I work from home, so it is REALLY easy for me to lose the day if I don’t set a schedule and limits. I use one app on my phone that plants a forest one tree at a time for 20 minutes. I set that one for work. Then I set an alarm for another 20 minutes to relax. So I mean I can dick around on the internet or read a book or watch TV or something while relaxing, but once the alarm goes off, it snaps me out of the trance and I would have to make a deliberate decision not to get back to work.
I’ve started doing that for other stuff, like using that app and planting a 20-minute tree while reading a book. That way I know there’s a beginning, middle, and end to the activity. I can choose to continue it, but I don’t start it wondering when it will end. Sometimes that’s what really stops me from starting something meaningful, the fear that I have no idea how much time this is going to take, but it feels never ending. So I just set limits for the time I spend on it day to day and see how that adds up over time.
@ViridianDreams adding on to RF’s advice, something that seems to be helping me is musicproductivity.com - its a pomodoro timer that you can hook up to your spotify account.

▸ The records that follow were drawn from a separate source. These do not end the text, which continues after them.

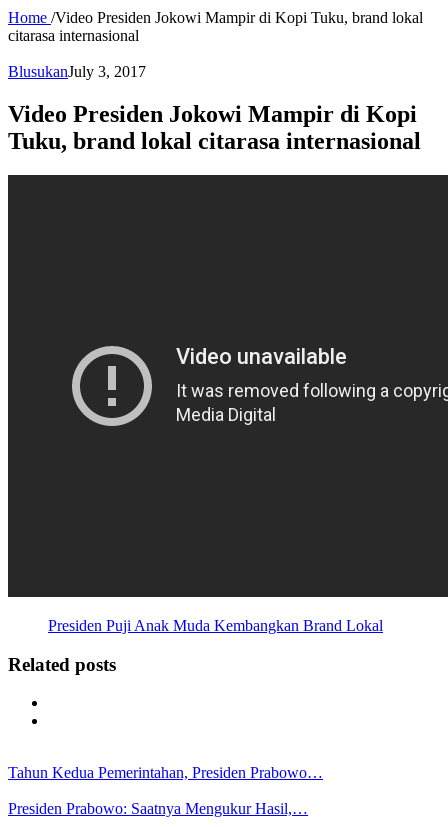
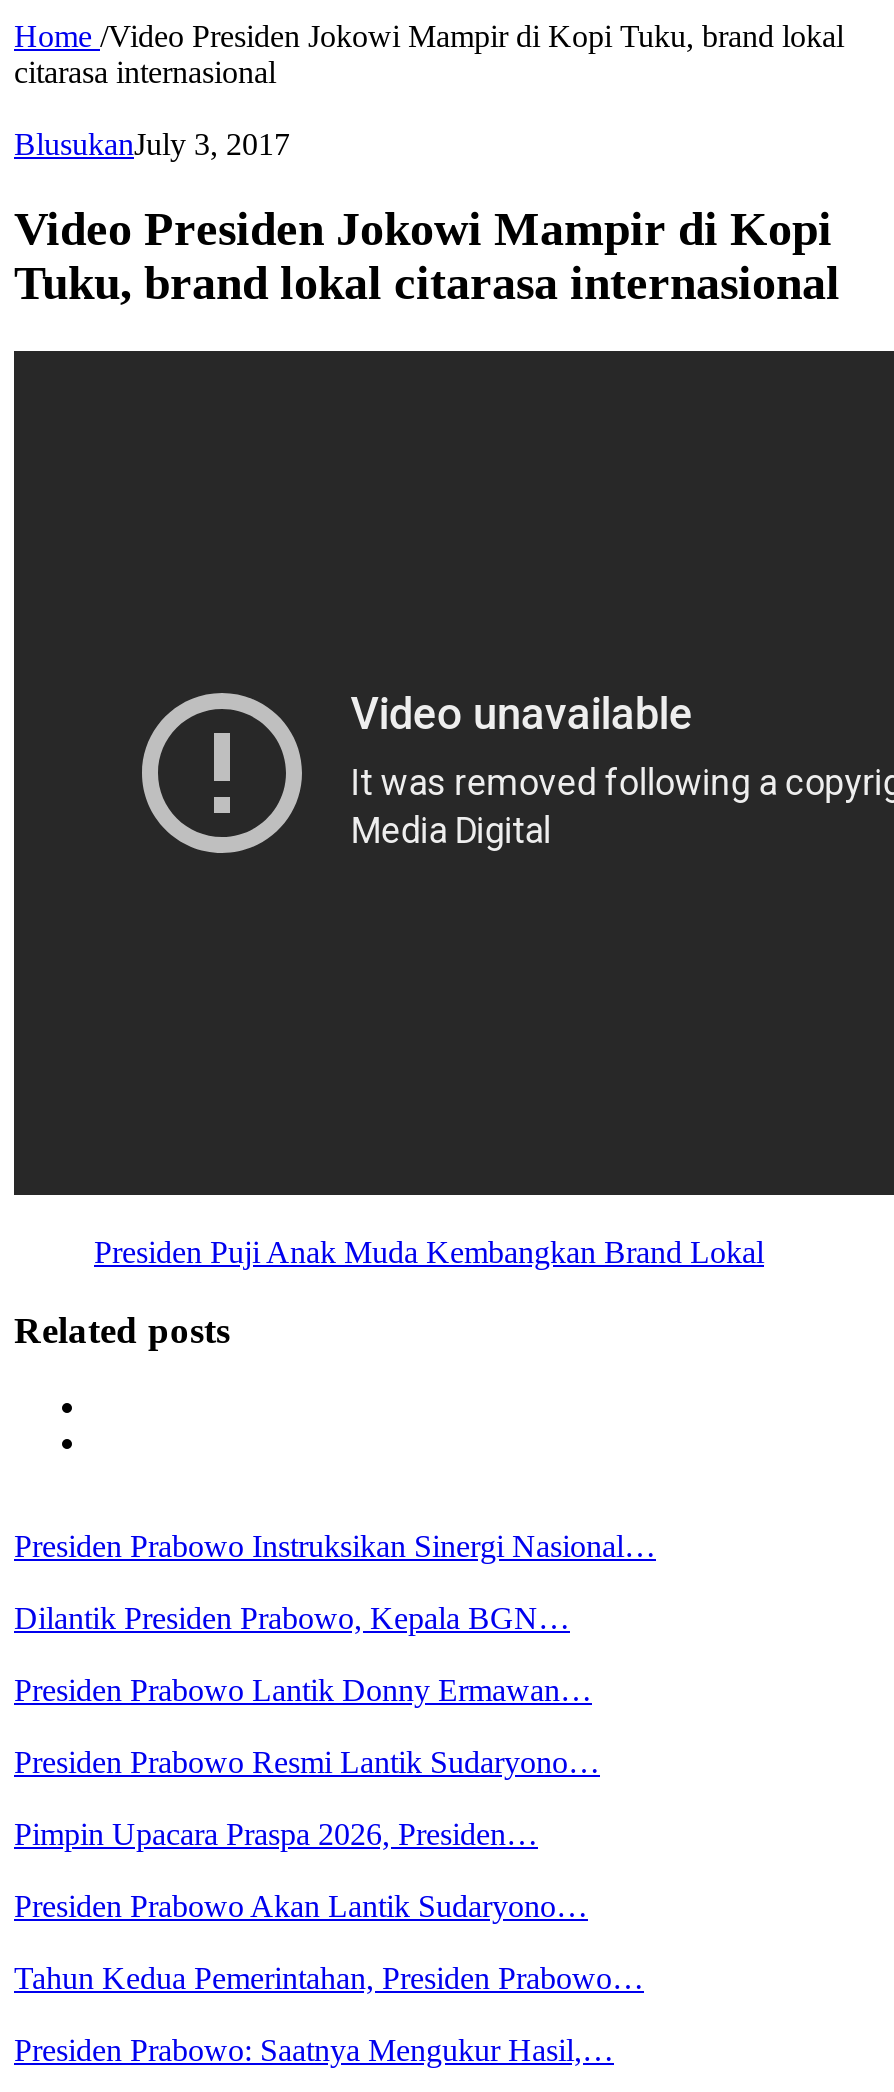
+ Presiden Prabowo Instruksikan Sinergi Nasional…
+ Dilantik Presiden Prabowo, Kepala BGN…
+ Presiden Prabowo Lantik Donny Ermawan…
+ Presiden Prabowo Resmi Lantik Sudaryono…
+ Pimpin Upacara Praspa 2026, Presiden…
+ Presiden Prabowo Akan Lantik Sudaryono…
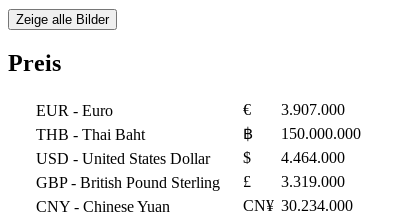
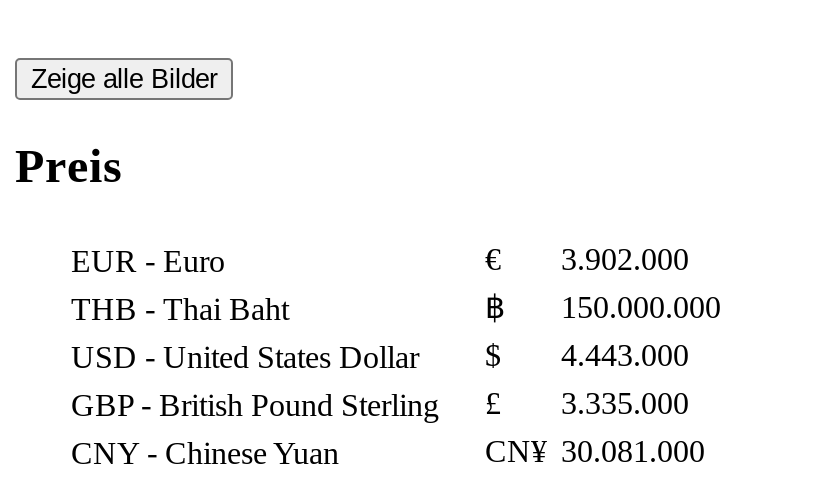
- 3.907.000
+ 3.902.000

- 4.464.000
+ 4.443.000

- 3.319.000
+ 3.335.000

- CN¥ 30.234.000
+ CN¥ 30.081.000
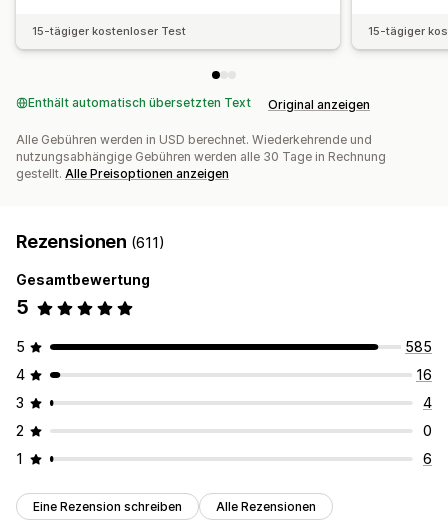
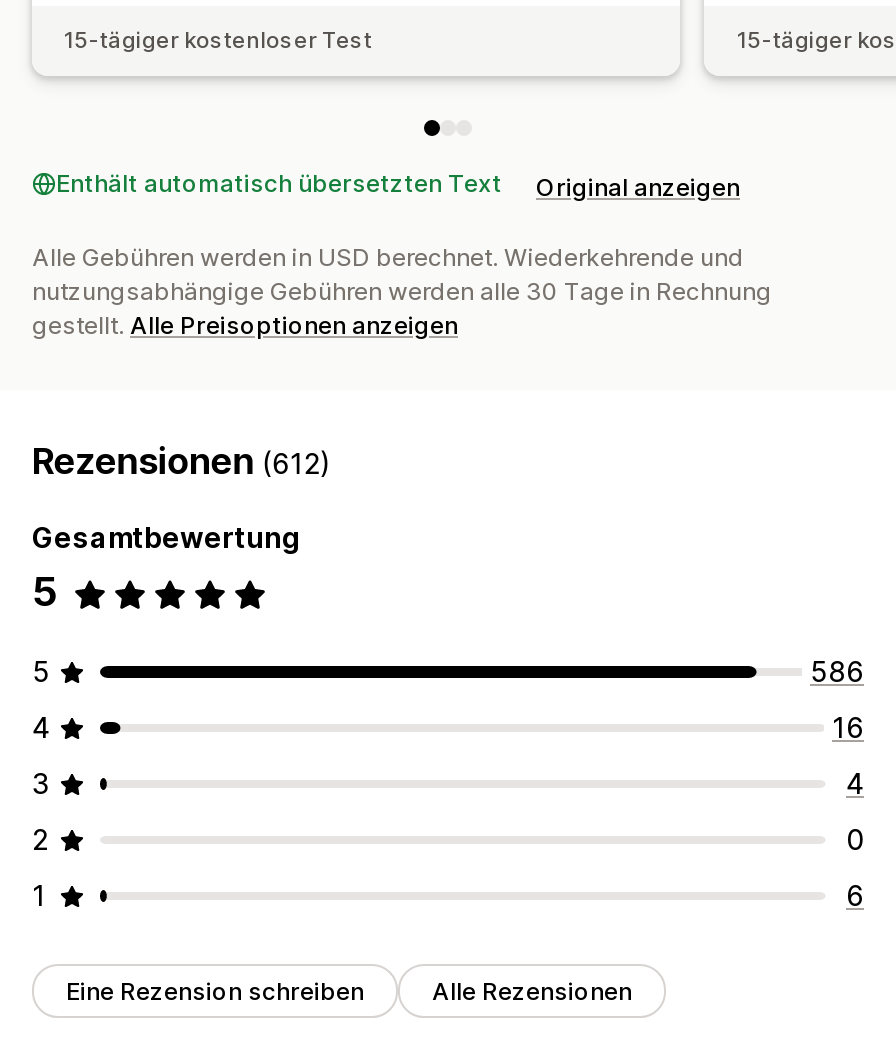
- Rezensionen (611)
+ Rezensionen (612)

- 585
+ 586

If you arent familiar with the pomodoro technique its basically setting out to do x periods of focussed work, broken up with deliberate breaks. The site I listed lets you customize the length of the work, the amount of work periods, and the length of the breaks. I started at just 4 periods of 25 mins a few months back and am now at 8. It doesnt mean I only do work during those periods, but you kinda just need to teach yourself when you are in a pomodoro to not do anything else. Close other browsers or whatever.
Anyway, for me its a means to building my ability to focus back up. Seems to help so far.
True, but people should be careful. I’ve been doxxed (my fault) and my name is well known. But I’ve lived so long underneath that, and the person who was trying to harm me has mostly disappeared, so I don’t worry about it so much anymore.
But still, like yea, use some caution (and I think everyone is). There’s a significant amount of stigma with this stuff.